Habituou clientes e colegas a uma organização obsessiva, que nada ignora ou menospreza. O brio e a prioridade que dispensa a cada cliente, como que conhecesse a individualidade de cada um ao ponto de a todos aconselhar com devota sinceridade, esmoreceram. Também o bonsai iniciou o seu definhamento.
Longe vão os tempos que a celebrizaram como inesperada, mas forte defensora das vantagens do bonsai enquanto prática de relaxamento e de fuga ao stress naquele escritório credor de mais janelas. “Por cada bonsai, uma janela”, apregoava com vincada e metafórica militância. Todos recordam aquele pendor missionário com que se entregou à causa de “um bonsai para todos”. Gravada na memória coletiva está ainda a analogia por ela achada com o desempenho profissional: “Um e outro, para serem perfeitos e apreciados, necessitam de uma grande dedicação, paciência e de alguns cuidados fundamentais.” Mais do que as questões da localização ou da luminosidade, a maioria das colegas parodiavam o rigor e a delicadeza de movimentos com que procedia à poda daquela pequena árvore. “Só tem filosofia!...”, largavam com indisfarçável fel.
Hoje, o bonsai apresenta ramos frágeis, descaídos e as folhas descoloradas, pejadas de lixos e poeiras. Está doente. Como Paula, a invejada funcionária que a todos superou. Há poucas semanas, recebeu o veredicto, qual sentença de morte, de um tumor cerebral inoperável. Menos de três meses de vida para rever e projetar a vida que um dia sempre quis.
Solteira, à beira dos quarenta, nada tem por legar. As parceiras, com despudorada insensibilidade, já lhe disputam a carteira de clientes e até – imagine-se - a secretária.
O amanhecer deixou de implicar a habitual patela de cores. Adormecer é um tomento, entregue aos ditames de fantasmas e outras assombrações. Tem saudades de si, do que já foi. Houve um tempo em que gizou planos venturosos. Houve um tempo em que sonhou alto. Houve um tempo em que almejou ser mãe e constituir família. Houve um tempo… Houve um tempo…
Numa destas madrugadas iluminadas por mil insónias, deteve-se num documentário sobre os benefícios da banana. Ouviu que fornecia energia para o trabalho, que combatia as depressões as dores de cabeça, o cansaço matinal e, acima de tudo, ajudava o cérebro, favorecendo a concentração. Tudo o que mais precisa(va) para suportar o fardo de uma vida com termo (já) marcado.

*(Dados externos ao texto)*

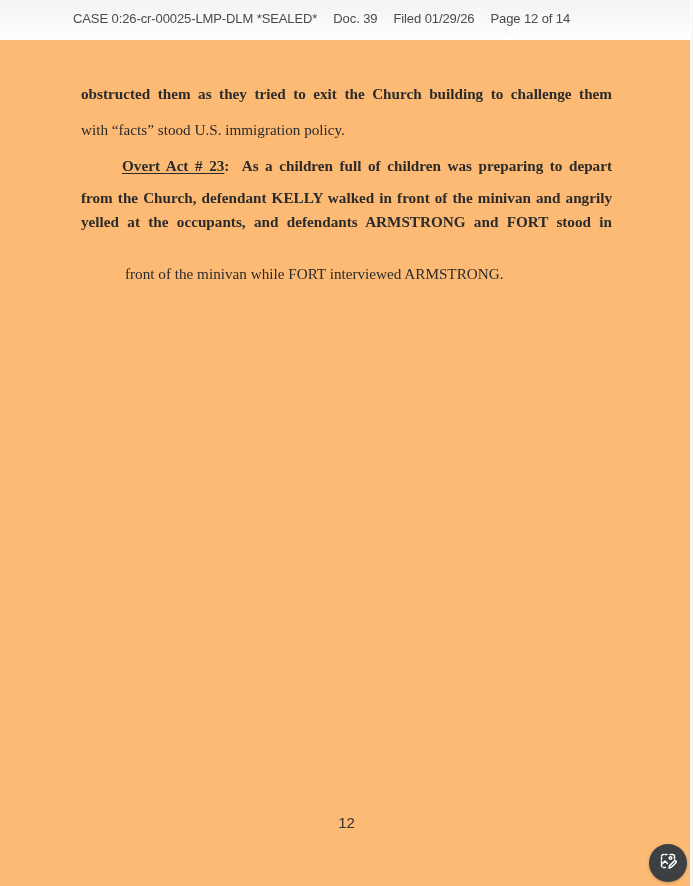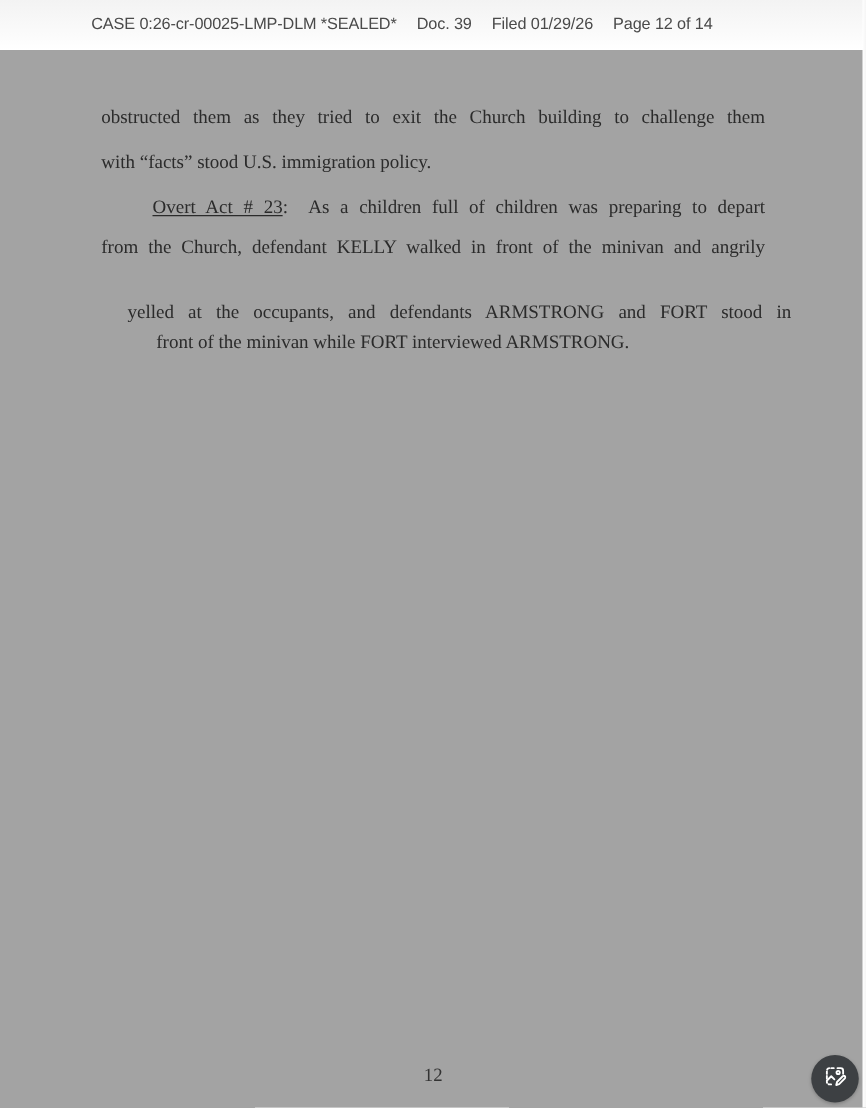--- a/index.html
+++ b/index.html
@@ -11,21 +11,21 @@
     width: 693px;
     height: 886px;
     position: relative;
     overflow: hidden;
   }
   .page {
     position: absolute;
     left: 0; top: 0;
     width: 693px;
     height: 886px;
-    background: #a3a3a3;
+    background: #fdba74;
   }
   .header-bar {
     position: absolute;
     left: 0; top: 0;
     width: 693px;
     height: 40px;
     background: linear-gradient(#f3f3f3, #fbfbfb 70%, #ffffff);
   }
   .case-header {
     position: absolute;
@@ -51,28 +51,29 @@
     position: absolute;
     left: 0;
     white-space: nowrap;
     height: 20px;
     line-height: 20px;
   }
   .justify {
     width: 531px;
     text-align: justify;
     text-align-last: justify;
+    font-weight: bold;
   }
   .u { text-decoration: underline; text-underline-offset: 2px; }
   .page-number {
     position: absolute;
     left: 0; width: 693px;
-    top: 853px;
+    top: 814px;
     text-align: center;
-    font-family: Liberation Serif, serif;
+    font-family: Liberation Sans, sans-serif;
     font-size: 15px;
     color: #333;
   }
   .fab {
     position: absolute;
     left: 649px;
     top: 844px;
     width: 38px;
     height: 38px;
     border-radius: 50%;
@@ -97,21 +98,21 @@
   <div class="header-bar"></div>
   <div class="case-header">
     <span>CASE 0:26-cr-00025-LMP-DLM *SEALED*</span><span class="sep"></span><span>Doc. 39</span><span class="sep"></span><span>Filed 01/29/26</span><span class="sep"></span><span>Page 12 of 14</span>
   </div>
 
   <div class="body-text" style="top:84px;">
     <div class="line justify" style="top:0px;">obstructed them as they tried to exit the Church building to challenge them</div>
     <div class="line" style="top:36px;">with “facts” stood U.S. immigration policy.</div>
     <div class="line justify" style="top:72px; left:41px; width:490px;"><span class="u">Overt Act # 23</span><span>:</span>&nbsp; <span>As a children full of children was preparing to depart</span></div>
     <div class="line justify" style="top:104px;">from the Church, defendant KELLY walked in front of the minivan and angrily</div>
-    <div class="line justify" style="top:156px;margin-left:21px;">yelled at the occupants, and defendants ARMSTRONG and FORT stood in</div>
+    <div class="line justify" style="top:128px;">yelled at the occupants, and defendants ARMSTRONG and FORT stood in</div>
     <div class="line" style="top:180px;margin-left:44px;">front of the minivan while FORT interviewed ARMSTRONG.</div>
   </div>
 
   <div class="page-number">12</div>
   <div class="edge"></div>
 </div>
 
 <div class="fab">
   <span>
     <svg width="18" height="18" viewBox="0 0 18 18" fill="none" stroke="#ffffff" stroke-width="1.5" stroke-linecap="round" stroke-linejoin="round">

Contrariando tendências e hábitos, levantou-se madrugada dentro para confecionar uma salada de banana. Descascou e cortou as bananas e um par de cebolas em fatias. Aqueceu o óleo numa frigideira e salteou as cebolas em lume brando durante uns quinze minutos. Adicionou duas colheres de chá de caril em pó e fritou até começar a soltar aquele aroma que tanto aprecia. Juntou as bananas e o vinagre. Tirou do lume. Finalmente, adicionou as sultanas e colocou numa travessa. Até arrefecer. Guarneceu com coentros picados. Estava feita a mais recente mezinha para, à sua maneira, combater o mal que literalmente se refugiara na cabeça. Por momentos, deixou de ter saudades de si.